The game Watson was playing was non-interactive[1] -- that is, unlike with the TT, you could not change the later Jeopardy questions, based on Watson’s answers, in an attempt to make it fail.
Had they done so, that would have forced an exponential blowup in the (already large) amount it would have to learn to get the same rate of correct answers.
(Not that humans would have done better in that case, of course!)
Interactivity makes a huge difference because you can focus away from its strong points and onto its weak points, thus forcing all points to be strong in order to pass.
[1] “non-adaptive” may be a more appropriate term in this context, but I say “interactive” because of the relevance of theorems about the IP complexity class (and PSPACE, which is equal).
I’m not saying that Watson could pass, or almost pass a Turing test. I’m saying that Watson demonstrated a combination of great quasi-linguistic skill and great general incompetence that I wasn’t expecting to be possible. It proved that a computer could be “taught to the test” in at least some areas.
So I think we should keep open the possibility that a computer could be taught to the Turing test as well.
Well, yes, if you make the test non-adaptive, it’s (exponentially) easier to pass. For example, if you limit the “conversation” to a game of chess, it’s already possible. But those aren’t the “full” Turing Test; they’re domain-specific variants. Your criticism would only apply to the latter.
Are AI players actually indistinguishable from humans in Chess?
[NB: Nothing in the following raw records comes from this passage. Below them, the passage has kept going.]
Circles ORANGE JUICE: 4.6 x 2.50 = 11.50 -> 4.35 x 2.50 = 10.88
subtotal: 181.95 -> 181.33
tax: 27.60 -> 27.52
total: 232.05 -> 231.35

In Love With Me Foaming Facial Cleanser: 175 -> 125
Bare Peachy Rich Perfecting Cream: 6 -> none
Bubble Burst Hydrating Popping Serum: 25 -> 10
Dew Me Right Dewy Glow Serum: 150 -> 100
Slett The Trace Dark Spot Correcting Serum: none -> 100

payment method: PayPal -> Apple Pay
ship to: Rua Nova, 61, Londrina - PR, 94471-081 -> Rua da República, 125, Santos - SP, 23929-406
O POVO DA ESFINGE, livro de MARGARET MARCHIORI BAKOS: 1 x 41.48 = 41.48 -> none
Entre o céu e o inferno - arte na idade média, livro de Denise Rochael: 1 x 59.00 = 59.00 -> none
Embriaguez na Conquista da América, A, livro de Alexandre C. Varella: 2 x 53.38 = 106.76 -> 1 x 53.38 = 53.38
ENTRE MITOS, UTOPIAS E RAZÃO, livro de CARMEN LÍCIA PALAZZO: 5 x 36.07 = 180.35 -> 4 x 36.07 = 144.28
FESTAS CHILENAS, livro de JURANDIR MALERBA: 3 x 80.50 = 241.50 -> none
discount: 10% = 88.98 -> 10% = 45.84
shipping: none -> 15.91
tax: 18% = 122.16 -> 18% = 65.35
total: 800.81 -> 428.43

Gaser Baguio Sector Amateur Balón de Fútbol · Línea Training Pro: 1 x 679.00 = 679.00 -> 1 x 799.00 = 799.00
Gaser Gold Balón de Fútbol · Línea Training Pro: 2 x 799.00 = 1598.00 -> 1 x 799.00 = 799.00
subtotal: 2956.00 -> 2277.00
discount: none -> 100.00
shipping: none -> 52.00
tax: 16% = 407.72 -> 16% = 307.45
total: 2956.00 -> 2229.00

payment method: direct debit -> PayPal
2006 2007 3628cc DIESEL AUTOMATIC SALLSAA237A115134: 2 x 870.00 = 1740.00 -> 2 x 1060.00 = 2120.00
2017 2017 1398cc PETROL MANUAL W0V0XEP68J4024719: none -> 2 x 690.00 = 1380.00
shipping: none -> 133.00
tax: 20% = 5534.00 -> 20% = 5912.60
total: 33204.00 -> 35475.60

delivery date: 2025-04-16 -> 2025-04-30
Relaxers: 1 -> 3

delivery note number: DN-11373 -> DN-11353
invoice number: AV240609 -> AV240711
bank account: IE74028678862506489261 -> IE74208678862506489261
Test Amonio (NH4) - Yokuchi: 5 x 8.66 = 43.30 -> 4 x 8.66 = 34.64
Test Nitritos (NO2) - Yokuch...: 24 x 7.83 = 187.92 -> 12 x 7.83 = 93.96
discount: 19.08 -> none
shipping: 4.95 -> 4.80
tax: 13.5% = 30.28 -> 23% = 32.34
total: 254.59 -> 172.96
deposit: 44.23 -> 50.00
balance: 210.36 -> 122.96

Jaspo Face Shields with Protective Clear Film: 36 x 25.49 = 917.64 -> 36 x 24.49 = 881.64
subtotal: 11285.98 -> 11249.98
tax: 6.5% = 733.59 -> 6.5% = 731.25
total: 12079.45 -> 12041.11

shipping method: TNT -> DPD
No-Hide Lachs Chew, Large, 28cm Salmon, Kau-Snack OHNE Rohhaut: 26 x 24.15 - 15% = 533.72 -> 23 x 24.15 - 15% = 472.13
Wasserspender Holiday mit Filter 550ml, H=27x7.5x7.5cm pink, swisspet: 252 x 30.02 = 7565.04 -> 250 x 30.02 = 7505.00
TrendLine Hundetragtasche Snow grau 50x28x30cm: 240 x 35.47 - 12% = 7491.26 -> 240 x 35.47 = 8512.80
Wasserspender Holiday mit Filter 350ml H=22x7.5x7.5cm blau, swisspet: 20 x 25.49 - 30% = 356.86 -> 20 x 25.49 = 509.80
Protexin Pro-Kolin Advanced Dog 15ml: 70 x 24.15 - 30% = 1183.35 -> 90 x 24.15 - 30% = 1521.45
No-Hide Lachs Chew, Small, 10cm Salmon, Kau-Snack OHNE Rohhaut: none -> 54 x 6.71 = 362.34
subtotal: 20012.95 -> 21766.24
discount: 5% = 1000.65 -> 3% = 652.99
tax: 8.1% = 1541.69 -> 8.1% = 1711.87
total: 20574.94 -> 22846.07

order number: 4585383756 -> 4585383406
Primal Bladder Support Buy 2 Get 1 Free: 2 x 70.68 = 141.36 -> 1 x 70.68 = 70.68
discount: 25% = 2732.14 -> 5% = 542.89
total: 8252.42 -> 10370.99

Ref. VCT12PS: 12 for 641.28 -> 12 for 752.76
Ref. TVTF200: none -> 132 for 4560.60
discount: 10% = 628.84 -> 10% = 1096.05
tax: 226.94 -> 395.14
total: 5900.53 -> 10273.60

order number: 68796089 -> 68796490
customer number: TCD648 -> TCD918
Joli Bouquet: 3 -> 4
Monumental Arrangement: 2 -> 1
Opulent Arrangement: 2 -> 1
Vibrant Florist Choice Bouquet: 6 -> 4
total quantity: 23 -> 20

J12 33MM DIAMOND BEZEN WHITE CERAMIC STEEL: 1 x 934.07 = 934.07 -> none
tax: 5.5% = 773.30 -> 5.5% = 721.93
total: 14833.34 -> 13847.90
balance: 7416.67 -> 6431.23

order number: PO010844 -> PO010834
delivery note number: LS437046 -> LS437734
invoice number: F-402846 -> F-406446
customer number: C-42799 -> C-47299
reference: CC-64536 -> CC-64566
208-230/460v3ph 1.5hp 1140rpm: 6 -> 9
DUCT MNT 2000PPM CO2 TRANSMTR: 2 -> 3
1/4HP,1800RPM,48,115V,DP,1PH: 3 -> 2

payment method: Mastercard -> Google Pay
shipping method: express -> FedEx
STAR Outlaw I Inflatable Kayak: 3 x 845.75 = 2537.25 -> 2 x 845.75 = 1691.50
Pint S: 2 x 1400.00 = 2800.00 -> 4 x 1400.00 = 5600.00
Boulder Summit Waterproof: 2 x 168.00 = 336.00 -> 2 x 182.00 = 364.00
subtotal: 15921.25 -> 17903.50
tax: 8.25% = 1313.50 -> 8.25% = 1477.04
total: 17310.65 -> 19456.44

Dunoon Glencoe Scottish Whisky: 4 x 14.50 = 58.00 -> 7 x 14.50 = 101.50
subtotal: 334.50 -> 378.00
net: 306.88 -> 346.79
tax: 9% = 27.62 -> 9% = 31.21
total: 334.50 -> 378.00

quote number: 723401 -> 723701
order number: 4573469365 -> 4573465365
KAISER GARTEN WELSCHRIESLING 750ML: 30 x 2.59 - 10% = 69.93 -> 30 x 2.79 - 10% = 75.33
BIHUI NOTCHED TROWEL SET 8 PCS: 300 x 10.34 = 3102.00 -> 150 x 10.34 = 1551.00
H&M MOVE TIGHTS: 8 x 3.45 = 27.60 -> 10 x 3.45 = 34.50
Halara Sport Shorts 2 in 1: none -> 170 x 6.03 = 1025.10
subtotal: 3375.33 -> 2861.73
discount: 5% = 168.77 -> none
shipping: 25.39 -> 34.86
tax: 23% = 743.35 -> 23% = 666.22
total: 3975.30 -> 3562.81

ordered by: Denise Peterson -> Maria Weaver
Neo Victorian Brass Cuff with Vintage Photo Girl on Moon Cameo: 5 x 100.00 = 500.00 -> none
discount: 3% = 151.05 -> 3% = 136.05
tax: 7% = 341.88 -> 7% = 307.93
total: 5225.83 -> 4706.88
Could an interrogator not pick out consistent stylistic differences between equally-ranked human and AI players?
Actually, don’t they currently limit conversations to a preselected topic? And still the chatbots fail.
I’m not really sure what you’re driving at here. We don’t have any software even close to being able to pass the TT right now; at the moment, using relatively easy subsets of the TT is the most useful thing to do. That doesn’t mean that anyone expects that passing such a subset counts as passing the general TT.
I was just noting that current “Turing Tests” are exactly what was being used as an example of something-that-is-not-a-Turing-test. It’s mildly ironic, that’s all.